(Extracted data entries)

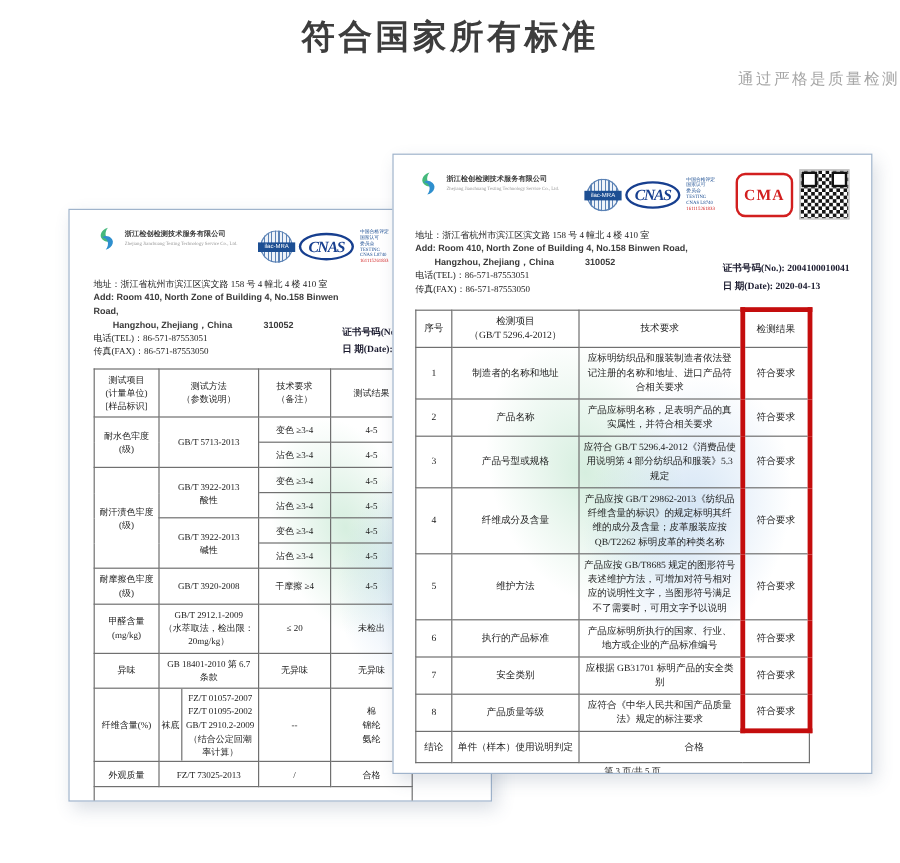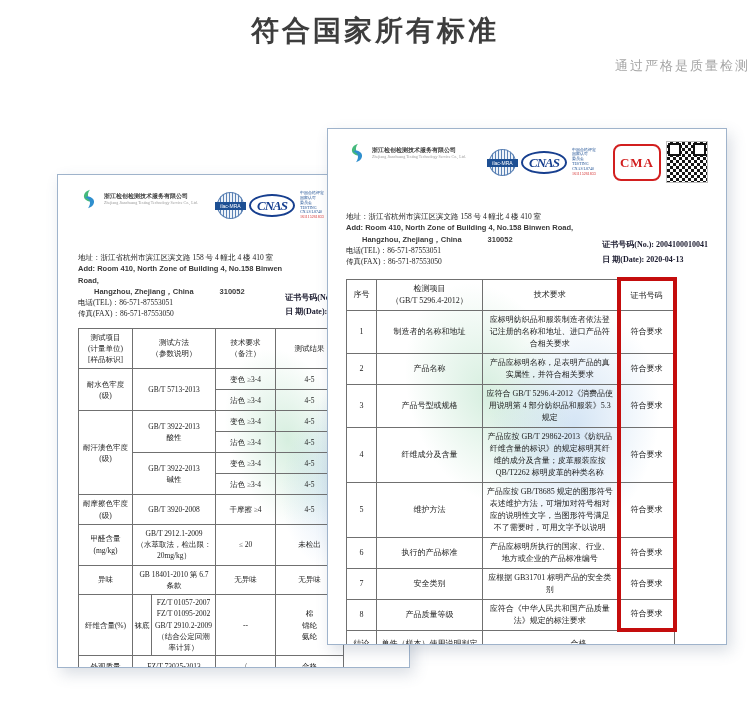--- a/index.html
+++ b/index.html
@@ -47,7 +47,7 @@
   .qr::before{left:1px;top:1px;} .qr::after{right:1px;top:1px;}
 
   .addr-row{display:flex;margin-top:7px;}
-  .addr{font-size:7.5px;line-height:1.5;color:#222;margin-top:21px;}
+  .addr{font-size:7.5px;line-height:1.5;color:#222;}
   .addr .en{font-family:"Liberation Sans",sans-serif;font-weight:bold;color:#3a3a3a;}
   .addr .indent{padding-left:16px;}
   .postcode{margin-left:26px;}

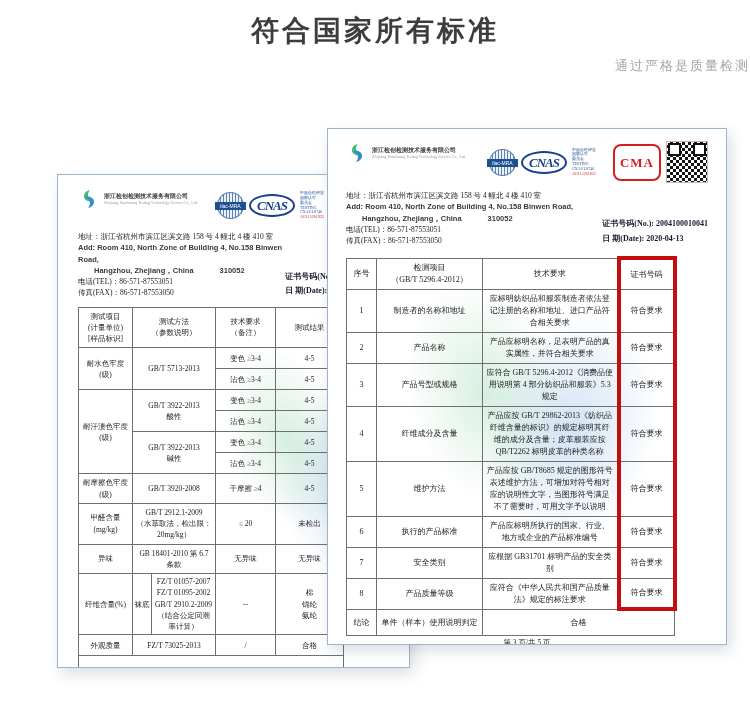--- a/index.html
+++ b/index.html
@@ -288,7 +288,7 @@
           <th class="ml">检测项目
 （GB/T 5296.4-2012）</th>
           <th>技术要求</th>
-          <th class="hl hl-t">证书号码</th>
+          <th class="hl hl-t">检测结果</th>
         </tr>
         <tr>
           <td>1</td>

==

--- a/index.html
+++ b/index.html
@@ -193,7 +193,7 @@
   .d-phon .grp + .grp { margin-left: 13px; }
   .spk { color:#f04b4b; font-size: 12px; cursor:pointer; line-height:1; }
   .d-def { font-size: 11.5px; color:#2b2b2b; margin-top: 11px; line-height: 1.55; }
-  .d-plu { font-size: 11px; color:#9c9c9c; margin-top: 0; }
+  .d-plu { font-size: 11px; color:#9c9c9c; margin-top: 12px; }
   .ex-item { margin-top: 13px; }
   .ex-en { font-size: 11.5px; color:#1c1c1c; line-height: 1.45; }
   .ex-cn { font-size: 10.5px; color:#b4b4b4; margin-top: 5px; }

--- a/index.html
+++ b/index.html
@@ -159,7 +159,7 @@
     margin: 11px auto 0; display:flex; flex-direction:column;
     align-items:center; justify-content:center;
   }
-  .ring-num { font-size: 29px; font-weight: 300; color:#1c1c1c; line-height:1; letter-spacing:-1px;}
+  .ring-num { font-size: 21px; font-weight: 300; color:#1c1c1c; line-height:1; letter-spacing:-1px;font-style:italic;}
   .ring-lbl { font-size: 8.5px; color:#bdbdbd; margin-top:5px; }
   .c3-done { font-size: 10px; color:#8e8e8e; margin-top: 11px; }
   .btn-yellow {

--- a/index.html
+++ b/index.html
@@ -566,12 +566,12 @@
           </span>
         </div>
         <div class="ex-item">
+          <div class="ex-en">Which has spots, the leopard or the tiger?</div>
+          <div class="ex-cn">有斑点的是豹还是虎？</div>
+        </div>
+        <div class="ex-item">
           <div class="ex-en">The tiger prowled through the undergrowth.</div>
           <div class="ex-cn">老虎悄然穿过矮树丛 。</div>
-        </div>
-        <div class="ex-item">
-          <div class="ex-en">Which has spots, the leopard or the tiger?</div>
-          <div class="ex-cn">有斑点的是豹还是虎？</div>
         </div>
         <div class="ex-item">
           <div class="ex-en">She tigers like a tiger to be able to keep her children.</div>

**What is expected**.
Return, with no change at all, every line in the entries above from the line containing "color:#9c9c9c; margin-top: 12px;" through the line containing "29px; font-weight: 300;".

**Expected output**.
+  .d-plu { font-size: 11px; color:#9c9c9c; margin-top: 12px; }
   .ex-item { margin-top: 13px; }
   .ex-en { font-size: 11.5px; color:#1c1c1c; line-height: 1.45; }
   .ex-cn { font-size: 10.5px; color:#b4b4b4; margin-top: 5px; }

--- a/index.html
+++ b/index.html
@@ -159,7 +159,7 @@
     margin: 11px auto 0; display:flex; flex-direction:column;
     align-items:center; justify-content:center;
   }
-  .ring-num { font-size: 29px; font-weight: 300; color:#1c1c1c; line-height:1; letter-spacing:-1px;}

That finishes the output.